La littérature chevaleresque et galante, ou, pour nous exprimer plus nettement, la littérature romantique n’était donc acceptée que par la noblesse. Ce n’était pas assez pour lui donner une existence durable. De bonne heure il se forma une littérature anti-romantique dont Maerlant fut le chef. C’était un honnête greffier de la petite ville de Damme, qui vivait vers le milieu du XIIIe siècle. Il se prit d’une vertueuse indignation contre les poèmes fabuleux que l’on traduisait alors en hollandais. À chaque instant il y revient, il les attaque, il les signale au mépris ou à l’animadversion de ses lecteurs. En même temps il s’efforce de ramener par ses ouvrages la littérature dans une autre voie. Il traduit sous le titre de Riimbibel (Bible rimée) la Historia scolastica de Pierre Commestor ; sous le titre de Bestiaris, le Liber rerum, attribué à Albert-le-Grand, la Vie de Saint François, et le Speculum historiale de Vincent de Beauvais. Les ouvrages de Maerlant eurent une grande vogue parmi les graves familles marchandes des Pays-Bas, et on le surnomma le père de la poésie. À la même époque vivait, dans les états du comte Florens V, un clerc nommé Melis Stoke, qui écrivait une chronique rimée de Hollande. Dès ce jour, les œuvres romantiques des trouvères et des minnesingers furent moins lues encore que par le passé. La Hollande venait de trouver, dans les œuvres de Stoke et de Maerlant, les élémens de sa poésie future, poésie sèche, mesurée, didactique, qui s’appuie sur la Bible et sur les livres de morale, et se distrait de son enseignement dogmatique par quelque page d’histoire nationale, ou quelques innocentes descriptions de paysages.

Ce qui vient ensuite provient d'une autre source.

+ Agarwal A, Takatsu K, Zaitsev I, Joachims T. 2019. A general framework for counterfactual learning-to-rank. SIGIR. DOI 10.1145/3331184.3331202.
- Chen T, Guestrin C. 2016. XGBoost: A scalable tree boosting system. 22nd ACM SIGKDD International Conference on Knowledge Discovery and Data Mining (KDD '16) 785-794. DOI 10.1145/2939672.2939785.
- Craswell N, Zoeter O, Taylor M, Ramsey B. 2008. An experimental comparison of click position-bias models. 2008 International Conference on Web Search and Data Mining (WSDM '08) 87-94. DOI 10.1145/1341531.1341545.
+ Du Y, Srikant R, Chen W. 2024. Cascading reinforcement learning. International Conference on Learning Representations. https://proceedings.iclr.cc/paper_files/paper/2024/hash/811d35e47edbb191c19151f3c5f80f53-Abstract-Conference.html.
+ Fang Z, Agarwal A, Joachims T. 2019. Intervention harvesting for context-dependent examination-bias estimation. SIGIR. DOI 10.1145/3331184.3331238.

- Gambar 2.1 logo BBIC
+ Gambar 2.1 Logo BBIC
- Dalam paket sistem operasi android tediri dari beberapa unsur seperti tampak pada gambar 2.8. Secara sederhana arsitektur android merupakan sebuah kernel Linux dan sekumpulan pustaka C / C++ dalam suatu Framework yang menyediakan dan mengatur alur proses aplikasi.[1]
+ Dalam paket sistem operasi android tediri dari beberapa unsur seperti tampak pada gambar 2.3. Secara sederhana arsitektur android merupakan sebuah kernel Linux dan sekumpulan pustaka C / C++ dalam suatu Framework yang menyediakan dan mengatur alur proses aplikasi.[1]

Toute cette première époque de la littérature hollandaise n’est intéressante à étudier que sous le rapport philologique, car elle ne présente, comme nous venons de le voir, que des traductions ou des imitations. Cependant il y a là deux poèmes dont on n’a pas encore trouvé les originaux, et dont on peut, jusqu’à nouvelle information, faire honneur à la Hollande ; l’un a pour titre : Élegast et Charlemagne ; l’autre est un roman du Renard qui ne ressemble pas aux nôtres.

Le poème d’Élegast est le récit d’une de ces mille aventures attribuées à Charlemagne par les chroniqueurs et les légendaires du moyen-âge. L’archevêque Turpin a, comme on le sait, conté d’étranges choses sur l’illustre empereur ; les poètes franco-normands l’ont fait voyager en Palestine[1] ; les poètes allemands le font re-

  1. Travels of Charlemagne, publiés par M. F. Michel.